I couldn’t figure out why I continued to be anxious, depressed and irritable at times. I couldn’t sit still and I felt angry whenever someone suggested meditation or yoga. I was unable to stop moving but underneath the constant running, I was afraid to admit I had a secret.
Life had become noticeably better when I got sober, appearing to be relatively calm on the outside but on the inside, there was still turmoil. Medication, going back to drinking or suicide was not the answer for me. I finally had to get honest with myself, that I had multiple parts of me that I had been ignoring; aspects of my personality that had the answers.
What a relief to admit and accept that I had DID and it was not a death sentence or a punishment.
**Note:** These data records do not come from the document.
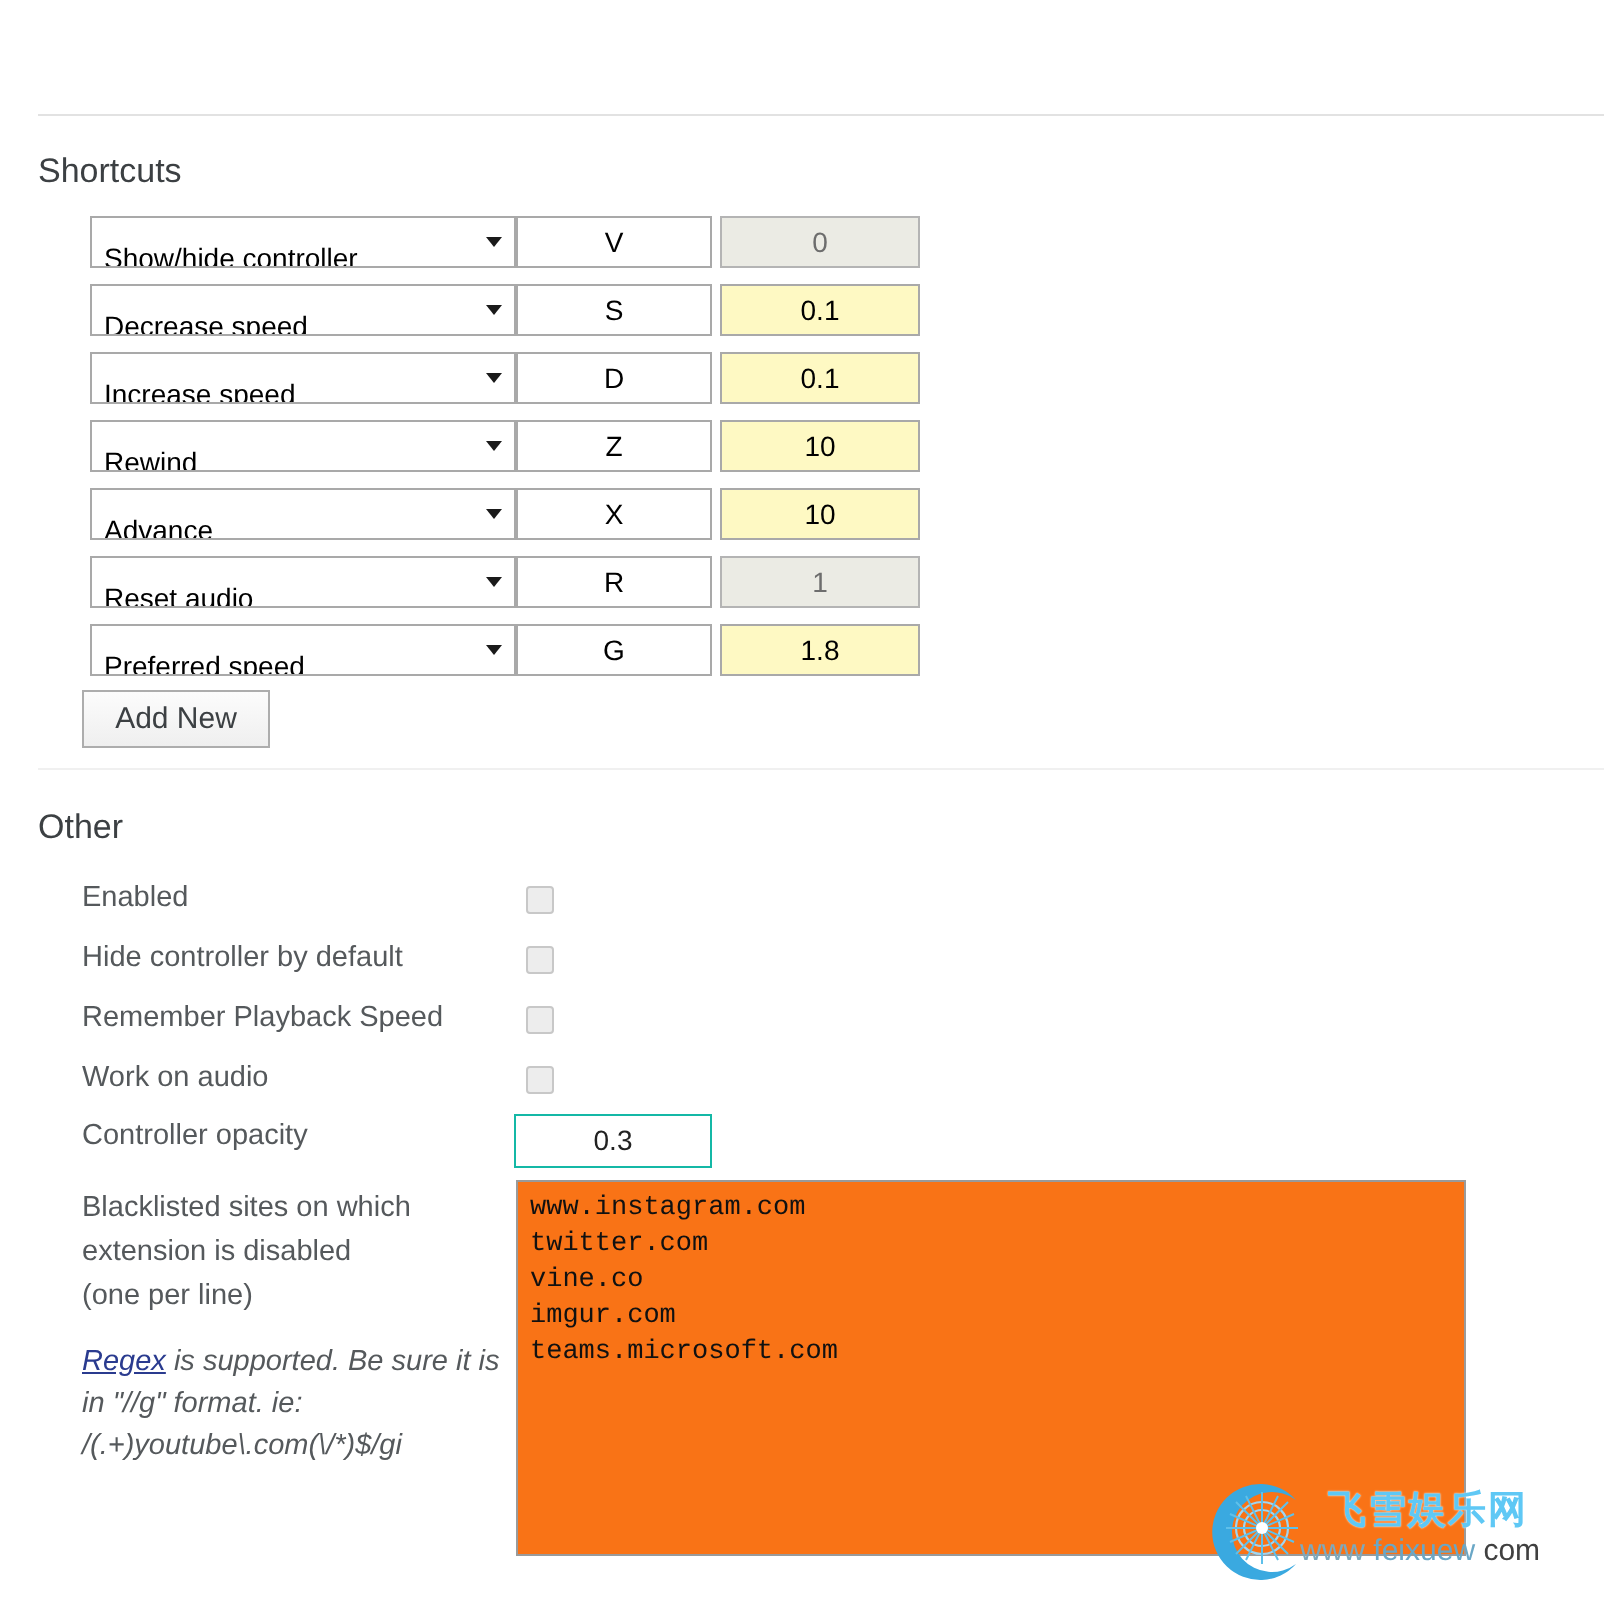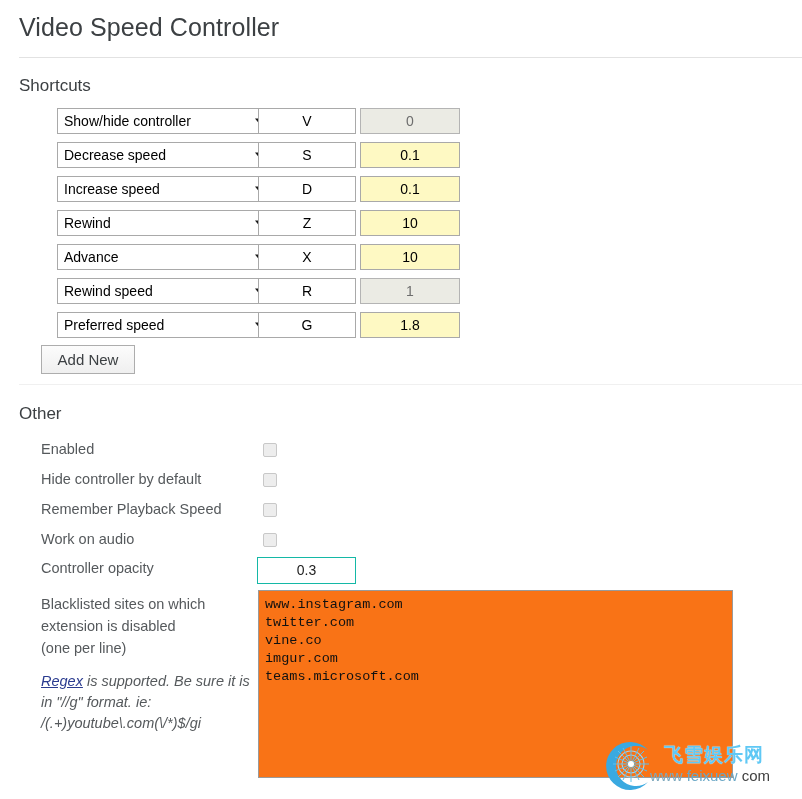--- a/index.html
+++ b/index.html
@@ -61,30 +61,30 @@
     position: absolute;
     left: 41px;
     top: 108px;
   }
   .shortcut-row {
     position: relative;
     height: 34px;
   }
   .sc-select {
     position: absolute;
-    left: 16px;
+    left: 4px;
     top: 0;
     width: 213px;
     height: 26px;
     border: 1px solid #a9a9a9;
     background: #ffffff;
     font-family: "Liberation Sans", sans-serif;
     font-size: 14px;
     color: #000000;
-    padding: 0 18px 0 6px;
+    padding: 8px 18px 0 6px;
     line-height: 24px;
     white-space: nowrap;
     overflow: hidden;
   }
   .sc-select .caret {
     position: absolute;
     right: 6px;
     top: 50%;
     transform: translateY(-50%);
     width: 0;
@@ -245,21 +245,20 @@
   }
   .wm-url .w-blue { color: #7ea9bd; }
   .wm-url .w-mid { color: #6aa7c6; }
   .wm-url .w-tan { color: #404040; }
 </style>
 </head>
 <body>
 
 <div id="page">
 
-  <div class="page-title">Video Speed Controller</div>
   <div class="divider-top"></div>
 
   <div class="section-heading shortcuts">Shortcuts</div>
 
   <div class="shortcuts-table">
       <div class="shortcut-row">
         <div class="sc-select"><span>Show/hide controller</span><span class="caret"></span></div>
         <div class="sc-key">V</div>
         <div class="sc-value disabled">0</div>
       </div>
@@ -277,21 +276,21 @@
         <div class="sc-select"><span>Rewind</span><span class="caret"></span></div>
         <div class="sc-key">Z</div>
         <div class="sc-value">10</div>
       </div>
       <div class="shortcut-row">
         <div class="sc-select"><span>Advance</span><span class="caret"></span></div>
         <div class="sc-key">X</div>
         <div class="sc-value">10</div>
       </div>
       <div class="shortcut-row">
-        <div class="sc-select"><span>Rewind speed</span><span class="caret"></span></div>
+        <div class="sc-select"><span>Reset audio</span><span class="caret"></span></div>
         <div class="sc-key">R</div>
         <div class="sc-value disabled">1</div>
       </div>
       <div class="shortcut-row">
         <div class="sc-select"><span>Preferred speed</span><span class="caret"></span></div>
         <div class="sc-key">G</div>
         <div class="sc-value">1.8</div>
       </div>
     </div>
And even better, when I told the people close to me, I found out that not only did they already know, they were amazingly supportive and encouraging.
So this is a gentle reminder, if continuing to just try harder to figure things out isn’t working, “…there may be a part of ourselves that has the answer to what is keeping us stuck.” P. 2 Just Say “Hi” to Amazing Parts of Yourself
So, what’s your secret?
A part of you may know the answer…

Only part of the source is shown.